**Extracted data entries:**
══════════════════════════════

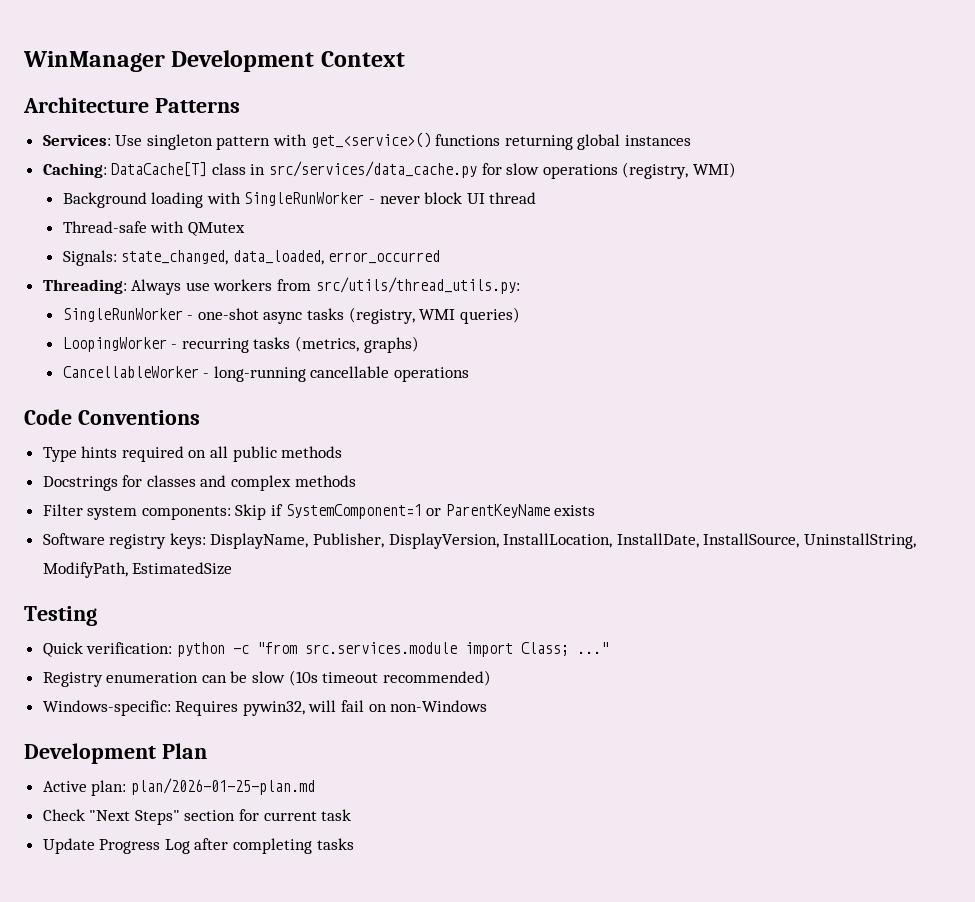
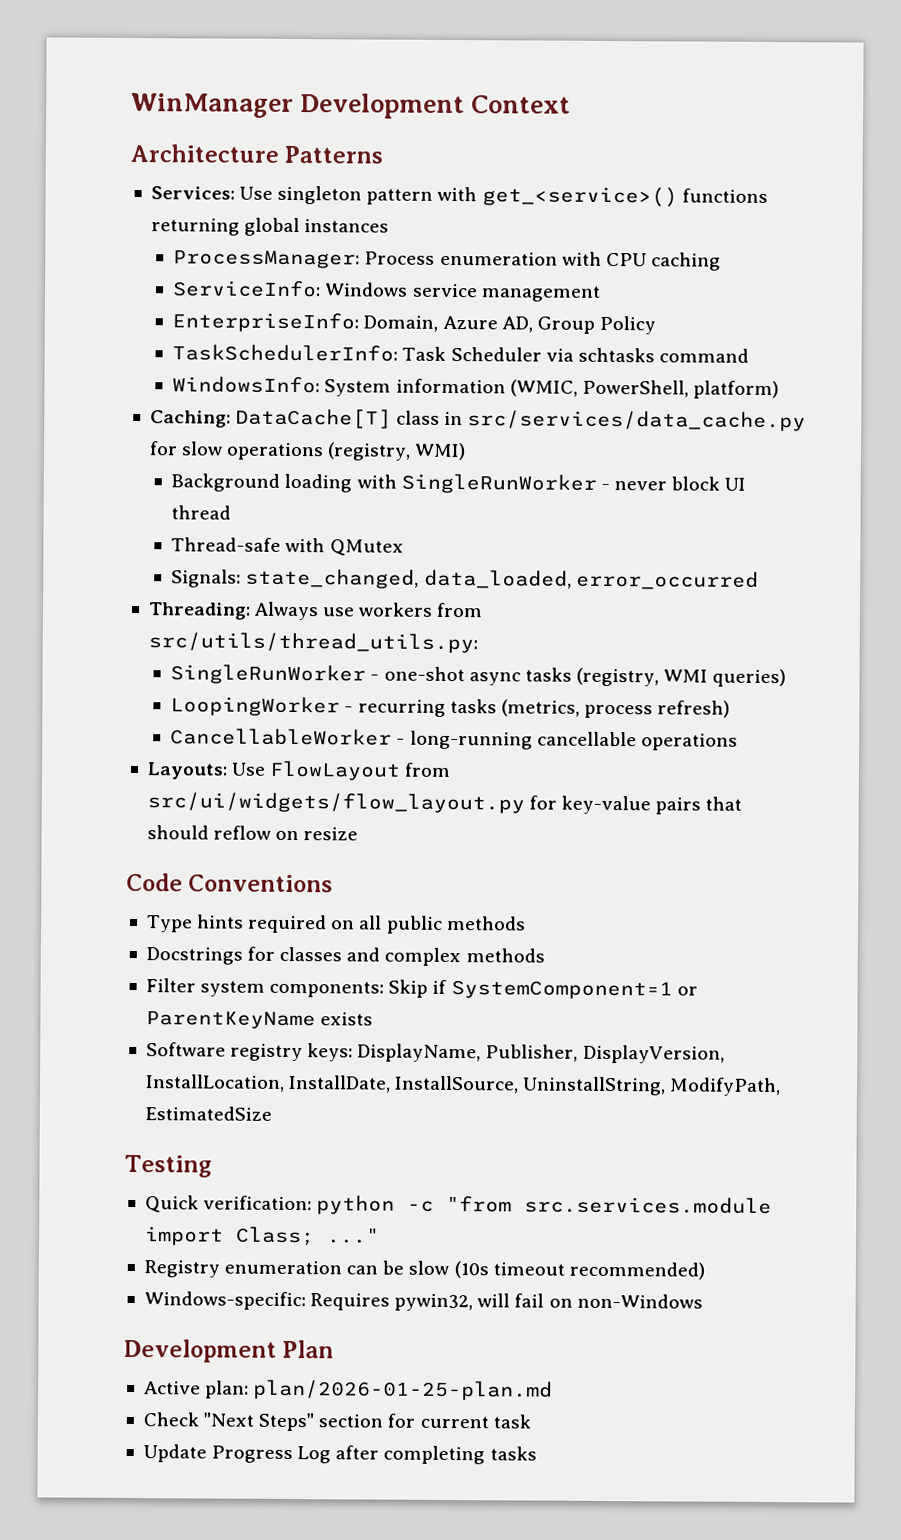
+ ProcessManager: Process enumeration with CPU caching
+ ServiceInfo: Windows service management
+ EnterpriseInfo: Domain, Azure AD, Group Policy
+ TaskSchedulerInfo: Task Scheduler via schtasks command
+ WindowsInfo: System information (WMIC, PowerShell, platform)
- LoopingWorker - recurring tasks (metrics, graphs)
+ LoopingWorker - recurring tasks (metrics, process refresh)
+ Layouts: Use FlowLayout from src/ui/widgets/flow_layout.py for key-value pairs that should reflow on resize

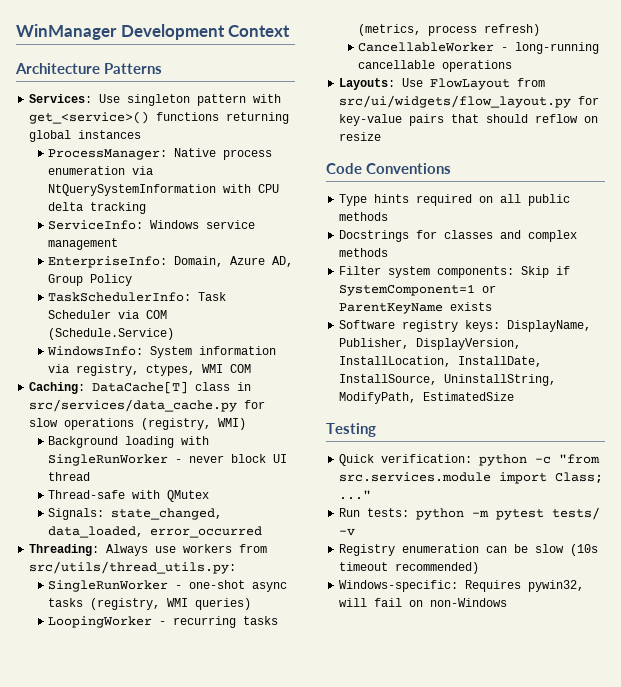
- ProcessManager: Process enumeration with CPU caching
+ ProcessManager: Native process enumeration via NtQuerySystemInformation with CPU delta tracking
- TaskSchedulerInfo: Task Scheduler via schtasks command
+ TaskSchedulerInfo: Task Scheduler via COM (Schedule.Service)
- WindowsInfo: System information (WMIC, PowerShell, platform)
+ WindowsInfo: System information via registry, ctypes, WMI COM
+ Run tests: python -m pytest tests/ -v
- Development Plan
- Active plan: plan/2026-01-25-plan.md
- Check "Next Steps" section for current task
- Update Progress Log after completing tasks

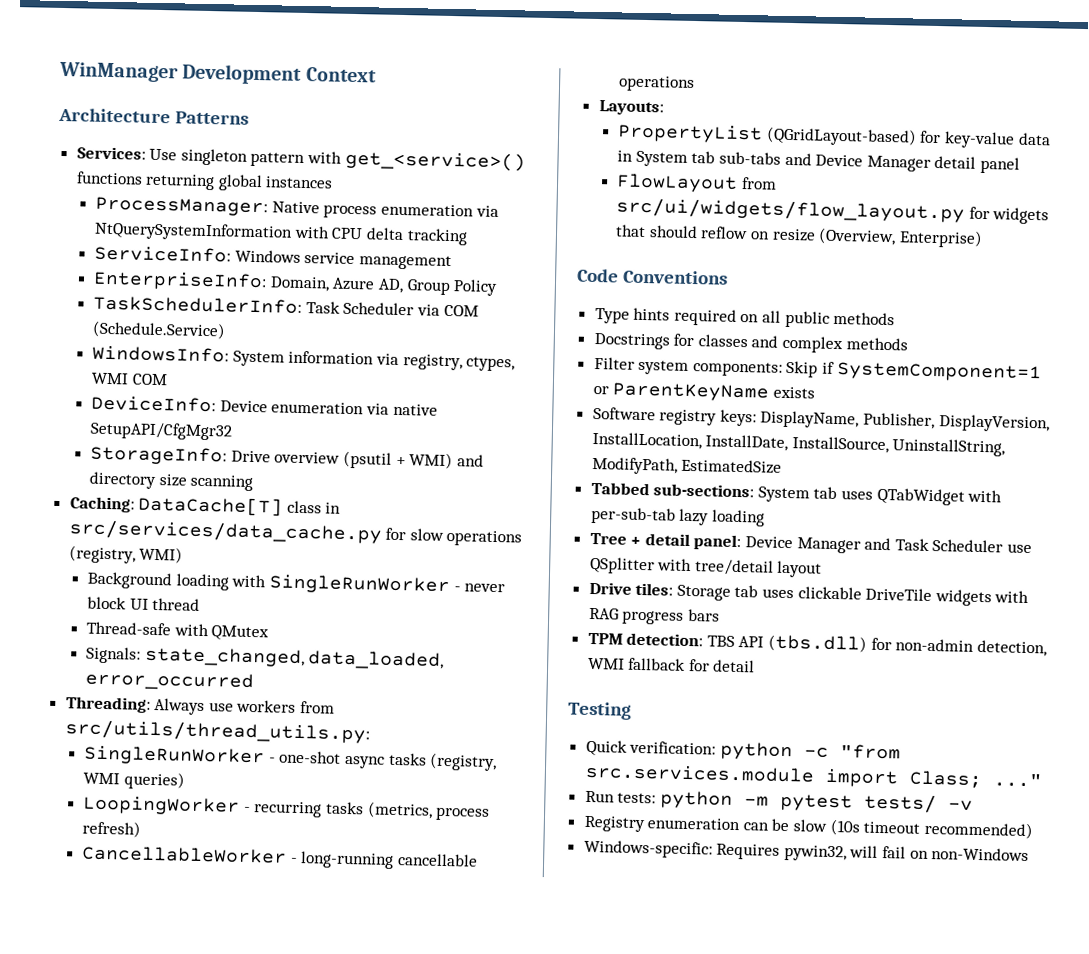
+ DeviceInfo: Device enumeration via native SetupAPI/CfgMgr32
+ StorageInfo: Drive overview (psutil + WMI) and directory size scanning
- Layouts: Use FlowLayout from src/ui/widgets/flow_layout.py for key-value pairs that should reflow on resize
+ Layouts:
+ PropertyList (QGridLayout-based) for key-value data in System tab sub-tabs and Device Manager detail panel
+ FlowLayout from src/ui/widgets/flow_layout.py for widgets that should reflow on resize (Overview, Enterprise)
+ Tabbed sub-sections: System tab uses QTabWidget with per-sub-tab lazy loading
+ Tree + detail panel: Device Manager and Task Scheduler use QSplitter with tree/detail layout
+ Drive tiles: Storage tab uses clickable DriveTile widgets with RAG progress bars
+ TPM detection: TBS API (tbs.dll) for non-admin detection, WMI fallback for detail

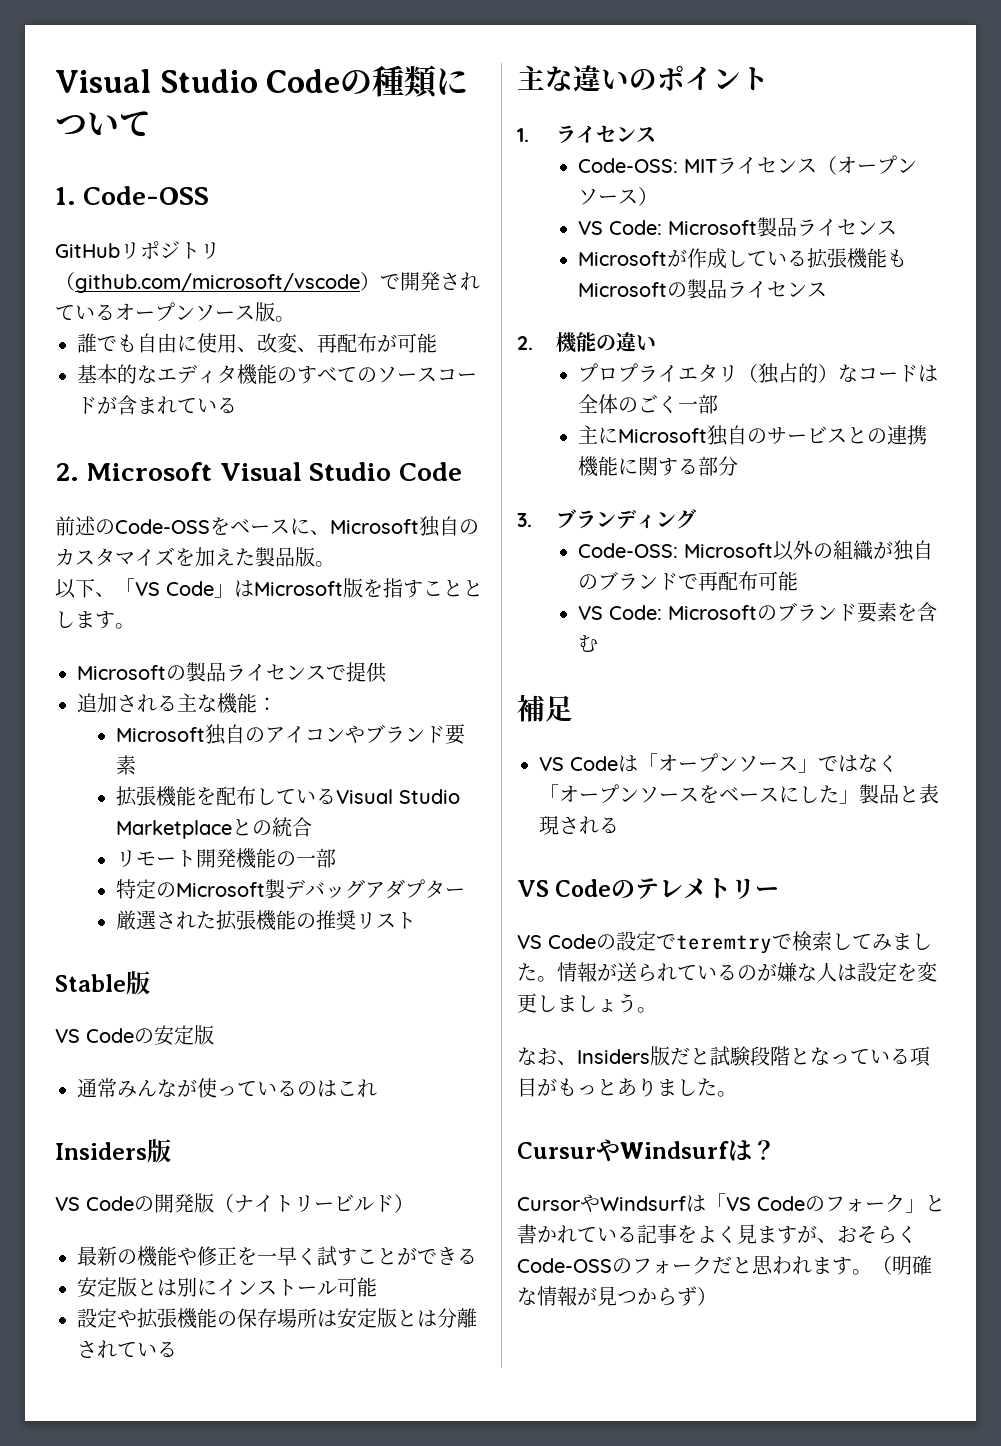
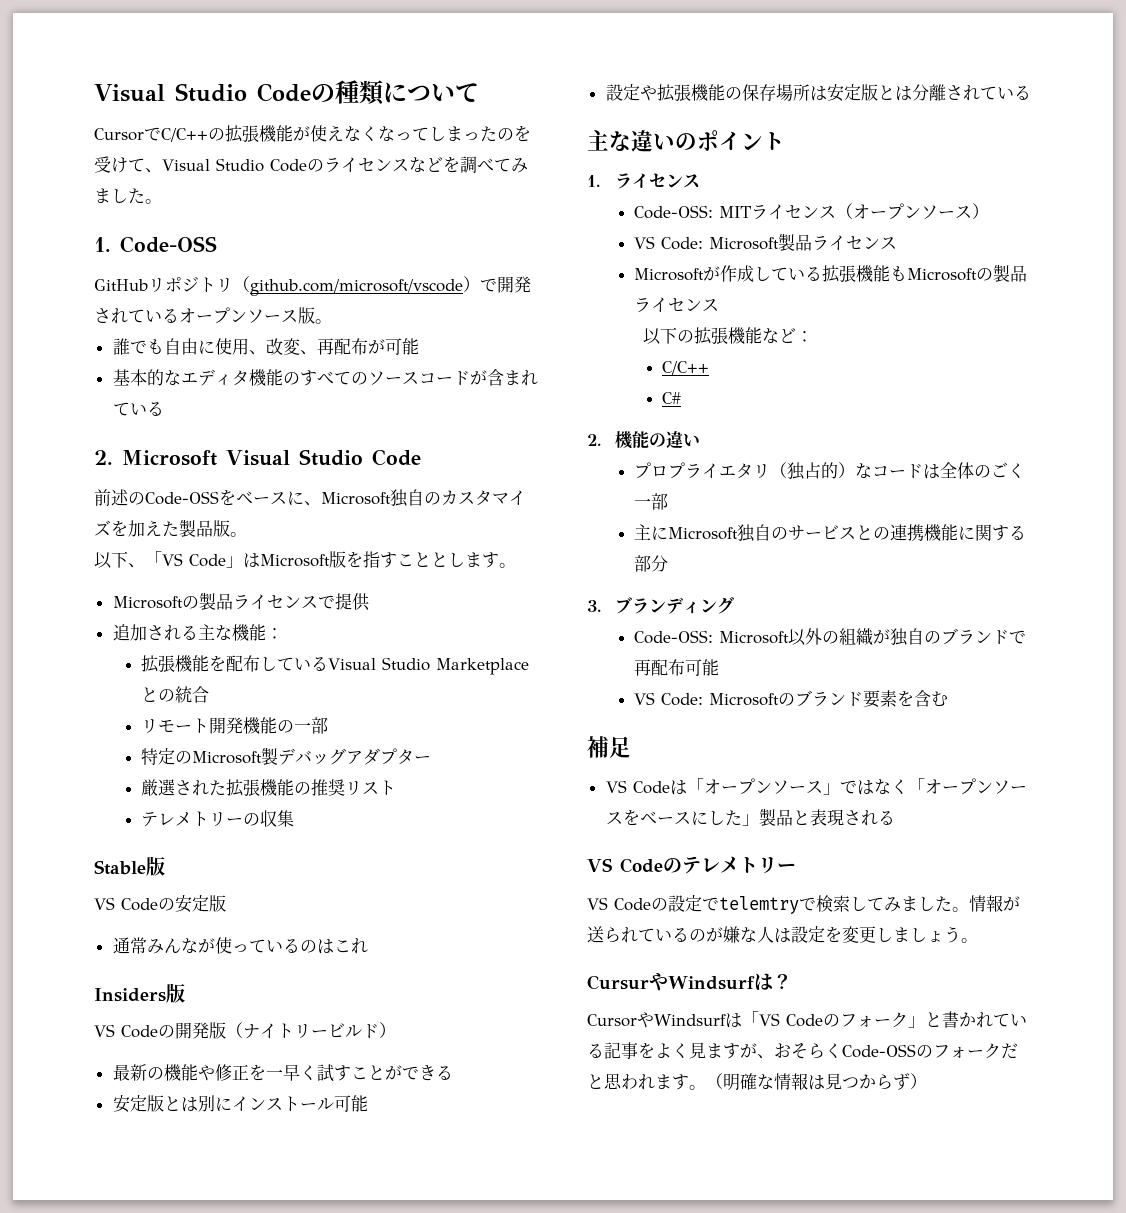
+ CursorでC/C++の拡張機能が使えなくなってしまったのを受けて、Visual Studio Codeのライセンスなどを調べてみました。
- Microsoft独自のアイコンやブランド要素
+ テレメトリーの収集
+ 以下の拡張機能など：
+ C/C++
+ C#
- VS Codeの設定でteremtryで検索してみました。
+ VS Codeの設定でtelemtryで検索してみました。
- なお、Insiders版だと試験段階となっている項目がもっとありました。
- （明確な情報が見つからず）
+ （明確な情報は見つからず）

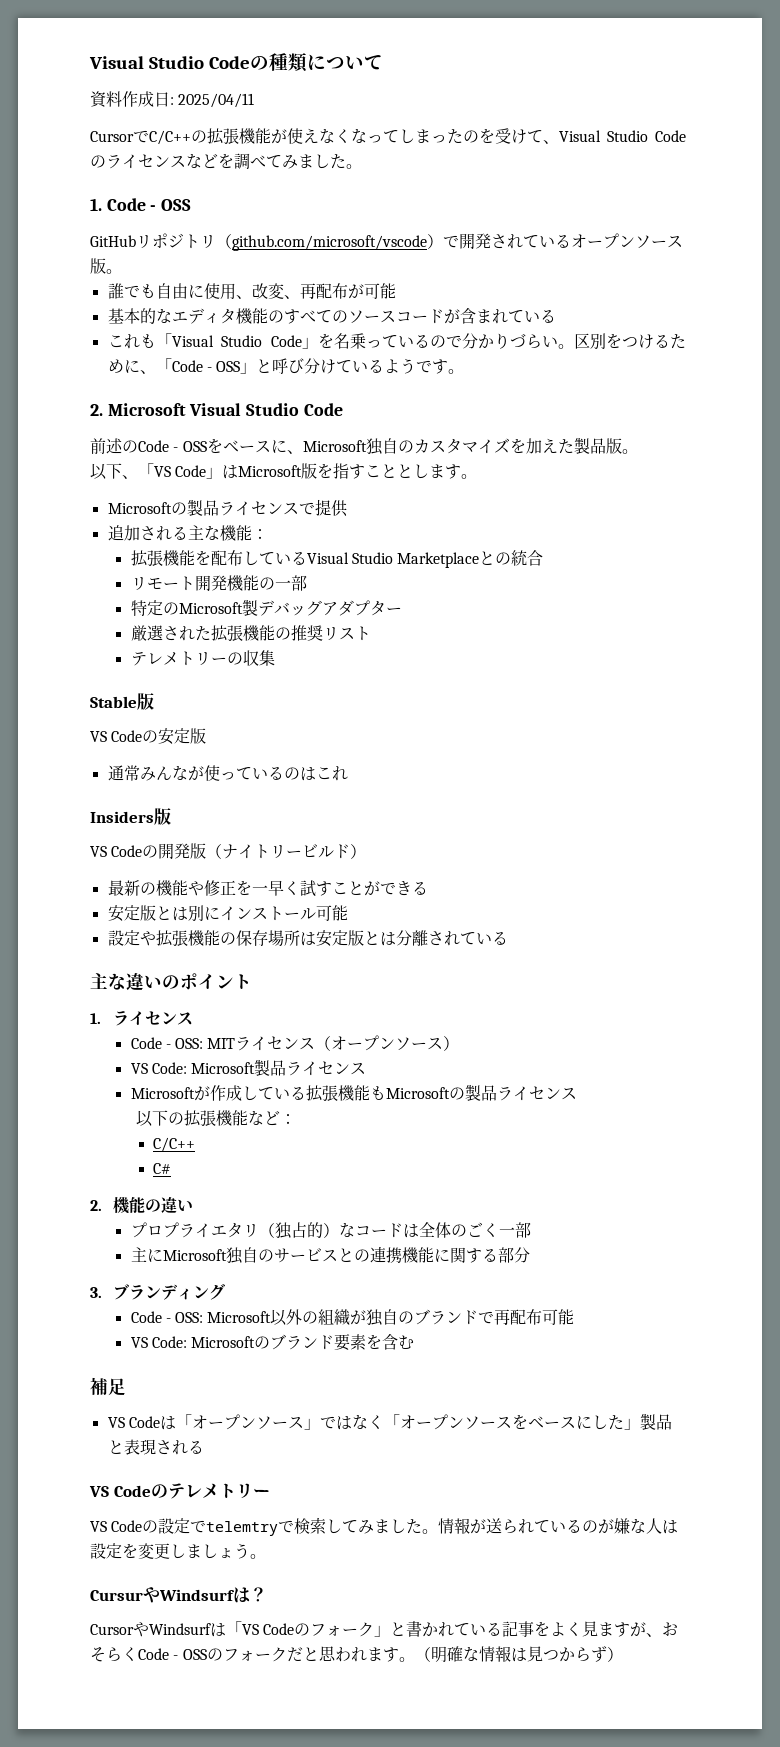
+ 資料作成日: 2025/04/11
- 1. Code-OSS
+ 1. Code - OSS
+ これも「Visual Studio Code」を名乗っているので分かりづらい。区別をつけるために、「Code - OSS」と呼び分けているようです。
- 前述のCode-OSSをベースに、Microsoft独自のカスタマイズを加えた製品版。
+ 前述のCode - OSSをベースに、Microsoft独自のカスタマイズを加えた製品版。
- Code-OSS: MITライセンス（オープンソース）
+ Code - OSS: MITライセンス（オープンソース）
- Code-OSS: Microsoft以外の組織が独自のブランドで再配布可能
+ Code - OSS: Microsoft以外の組織が独自のブランドで再配布可能
- CursorやWindsurfは「VS Codeのフォーク」と書かれている記事をよく見ますが、おそらくCode-OSSのフォークだと思われます。
+ CursorやWindsurfは「VS Codeのフォーク」と書かれている記事をよく見ますが、おそらくCode - OSSのフォークだと思われます。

══════════════════════════════

**Exercise requirements:** Find each line of the data above that holds the word "with", then copy it.

**Answer area:**
+ ProcessManager: Process enumeration with CPU caching
- ProcessManager: Process enumeration with CPU caching
+ ProcessManager: Native process enumeration via NtQuerySystemInformation with CPU delta tracking
+ Tabbed sub-sections: System tab uses QTabWidget with per-sub-tab lazy loading
+ Tree + detail panel: Device Manager and Task Scheduler use QSplitter with tree/detail layout
+ Drive tiles: Storage tab uses clickable DriveTile widgets with RAG progress bars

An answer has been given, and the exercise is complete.